Annulment Proceedings

  • Italy requested to annul Arbitration Award in October 2022
  • Annulment hearing completed April 2024
  • Rockhopper and advisors remain confident in merits of legal case
  • Continue to be hopeful a decision is possible before the end of 2024

Corporate and Financial

  • High calibre, experienced and independent Board
  • Focus on maintaining balance sheet strength
  • Continued management of costs

* Rockhopper is not an addressee and has not been party to the production of the 2024 NSAI Independent Report. The 2024 NSAI Independent Report has been produced to PRMS standards.
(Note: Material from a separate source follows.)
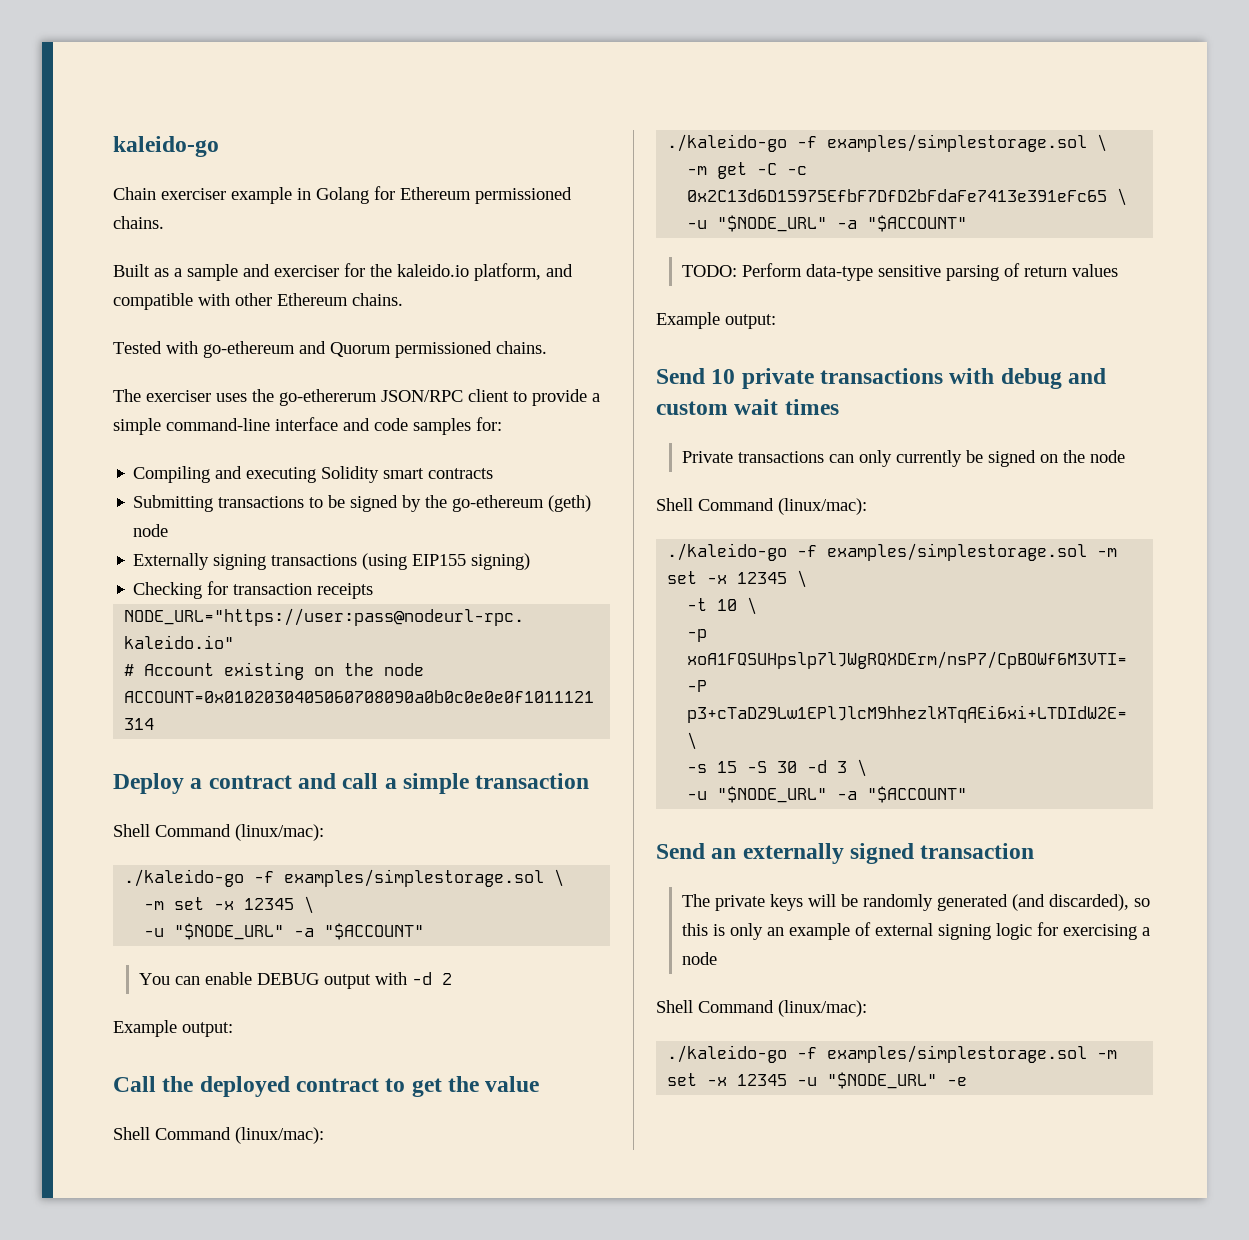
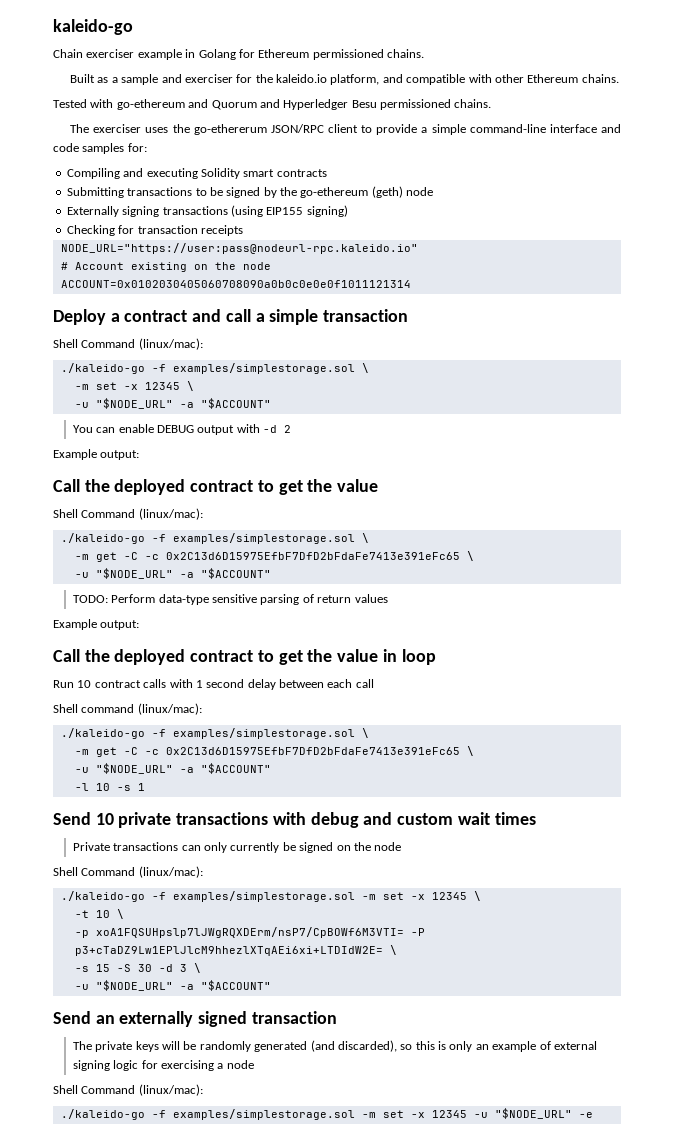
(391, 349) none -> [259,99,377,110] and Hyperledger Besu
(776, 321) none -> [53,649,436,665] [53,679,374,690] [53,703,202,715] [60,728,369,739] [74,746,474,757] [74,763,271,774] [74,783,145,791] // Call the deployed contract to get the value in loop // Run 10 contract calls with 1 second delay between each call // Shell command (linux/mac): // ./kaleido-go -f examples/simplestorage.sol \ // -m get -C -c 0x2C13d6D15975EfbF7DfD2bFdaFe7413e391eFc65 \ // -u "$NODE_URL" -a "$ACCOUNT" // -l 10 -s 1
The last independent resource report commissioned directly by Rockhopper was the ERCE 2016 Report which had an estimated 2C value of 517mmbbls. See RNS dated 22 January 2024.
** Post royalty, pre-tax.

Simon Thomson, Chair of Rockhopper, commented:
“I am delighted to have joined Rockhopper at such a pivotal point in the Company’s history. Whilst risks plainly remain, it is possible that by this time next year we will have both completed the monetisation of our Ombrina Mare Arbitration and seen FID at Sea Lion. Both would be hugely significant catalysts for the Company, and represent the culmination of many years of hard work by our dedicated team. I look forward to working with the team to unlock real shareholder value over the years to come.”

Nothing new to add for Rockhopper today for whom it must be delightful to be so positive as Chairman Simon Thomson is above. I am looking forward to chatting to the company about the operations so will write again then.